We have our black lights up (still need to buy one more), and most of the decorations up. We still have to decorate all the bathrooms, make a new fog chiller, and purchase and make all the food and drinks... Plus we have to get a beer pong table up here (thinking of using a friends small ping-pong table) and buy black light reactive cups and balls....) I'm getting slightly nervous haha! We haven't even mapped out the food selections, although we have a rough idea...
We usually invite 70-80 to our parties and about 40 or 50 usually show up, and almost no one is there the entire time (10 pm - 3 am).
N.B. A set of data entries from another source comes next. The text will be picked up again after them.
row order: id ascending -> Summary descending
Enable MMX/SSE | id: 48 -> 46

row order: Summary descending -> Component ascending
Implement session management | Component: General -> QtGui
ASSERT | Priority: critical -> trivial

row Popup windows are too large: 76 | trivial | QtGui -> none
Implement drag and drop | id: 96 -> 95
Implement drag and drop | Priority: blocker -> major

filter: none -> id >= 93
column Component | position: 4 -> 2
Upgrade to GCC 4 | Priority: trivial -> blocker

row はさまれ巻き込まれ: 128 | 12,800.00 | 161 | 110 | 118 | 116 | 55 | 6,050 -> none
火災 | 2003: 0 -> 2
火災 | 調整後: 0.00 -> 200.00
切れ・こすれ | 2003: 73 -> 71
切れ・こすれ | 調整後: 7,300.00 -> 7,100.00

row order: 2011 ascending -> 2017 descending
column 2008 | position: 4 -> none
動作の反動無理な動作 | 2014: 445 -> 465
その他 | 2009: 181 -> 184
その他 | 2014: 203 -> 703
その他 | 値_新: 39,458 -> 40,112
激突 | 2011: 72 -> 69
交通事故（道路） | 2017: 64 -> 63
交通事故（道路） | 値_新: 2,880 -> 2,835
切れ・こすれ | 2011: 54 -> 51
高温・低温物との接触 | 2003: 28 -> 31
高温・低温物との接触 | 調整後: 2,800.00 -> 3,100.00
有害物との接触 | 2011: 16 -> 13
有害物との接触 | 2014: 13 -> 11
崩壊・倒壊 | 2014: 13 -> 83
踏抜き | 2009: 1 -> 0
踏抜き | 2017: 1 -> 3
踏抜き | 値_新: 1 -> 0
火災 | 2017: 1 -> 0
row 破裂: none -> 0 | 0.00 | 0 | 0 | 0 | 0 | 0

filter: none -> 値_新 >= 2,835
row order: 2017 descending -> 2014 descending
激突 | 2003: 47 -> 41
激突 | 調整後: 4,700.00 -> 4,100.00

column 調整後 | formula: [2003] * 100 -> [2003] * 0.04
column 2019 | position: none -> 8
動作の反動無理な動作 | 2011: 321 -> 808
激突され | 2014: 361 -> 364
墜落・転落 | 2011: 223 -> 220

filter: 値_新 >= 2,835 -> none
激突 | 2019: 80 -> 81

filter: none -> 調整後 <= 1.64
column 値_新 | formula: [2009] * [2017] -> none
I sent out save-the-dates near the end of septemeber and just invited everyone this week! The list is 100+ right now... AH! So far there are only 4 definite RSVPs and a couple maybes though.....


----------



## joshspiderman (Sep 20, 2011)

wow big parties, just got done with lots of props/decor for my party, still have to finish all my bean boxes, and also fill them up with beans but its coming along very nicely.


----------



## tgoodman (Sep 25, 2009)

We're having our 5th annual party on the 27th. Haven't done a thing yet! LOL! We have all our decorations, of course. We usually pick up extra gift bags, plates, napkins, etc., at after-Halloween sales the year before. Just need to purchase prizes for the gift bags and costume contest and finalize the music playlist (which changes a little bit every year). Tempt Your Fate is always a staple and last year we added some "Minute-To-Win-It" contests that people had a lot of fun with. We're expecting about 50 people. I hope everyone's parties are a huge success! Happy Halloween...


----------



## Dazzer (Mar 21, 2007)

No Halloween Party at my house for me this year  Gonna be kinda busy as were getting married on the 26th October  The missus has agreed to a compromise though so were having a traditional Wedding in the day followed by a Halloween themed evening reception in an old converted mill! Gonna be one amazing day & one spooky fun night! Cant wait


----------



## Dies4halloween (Oct 27, 2011)

We are having our party this year on the 27th too. We are doing a formal vampire dinner and expecting about 25+. Procrastinating a little and need to get my butt into gear. Not to mention I have surgery this Wed and running out of time to decorate and heal lol Halloween is our favorite holiday and our anniversary, 3 years now married. So far we have lots of black, red and silver stuff. I have been collecting different things from goodwill and party stores. Dinner will be a roast with blood sauce, garlic potatoes, veg and then desert. Red wine with dinner and then lots of other fun food and drink for after dinner. We are turning our living room into a funeral parlor and putting fake people in chairs sitting in front of the coffin and probably have the coffin open and close or something. We built a butler to great our guests as they come in and my husband made the eyes and mouth move. We want to to the front like an old castle with lots of tomb stones, smoke and good lighting. Well here is to hoping it all goes well and we get everything done in time. Happy hauntings to everyone.


----------



## sixsixzero (Oct 2, 2012)

Were doing ours this friday the 19th, since everyone on the planet seems to be doing the 27th....Friends, bars ect.
We have around 30 rsvp's and are continually getting more as it gets closer. I just hope the weather holds off as half of it is outside.
I'll post pics fri when all is done and ready to light up! Happy hauntings and I hope everyones parties go well!


----------



## bettyboop (Jul 24, 2010)

Dies4halloween said:


> We are having our party this year on the 27th too. We are doing a formal vampire dinner and expecting about 25+. Procrastinating a little and need to get my butt into gear. Not to mention I have surgery this Wed and running out of time to decorate and heal lol Halloween is our favorite holiday and our anniversary, 3 years now married. So far we have lots of black, red and silver stuff. I have been collecting different things from goodwill and party stores. Dinner will be a roast with blood sauce, garlic potatoes, veg and then desert. Red wine with dinner and then lots of other fun food and drink for after dinner. We are turning our living room into a funeral parlor and putting fake people in chairs sitting in front of the coffin and probably have the coffin open and close or something. We built a butler to great our guests as they come in and my husband made the eyes and mouth move. We want to to the front like an old castle with lots of tomb stones, smoke and good lighting. Well here is to hoping it all goes well and we get everything done in time. Happy hauntings to everyone.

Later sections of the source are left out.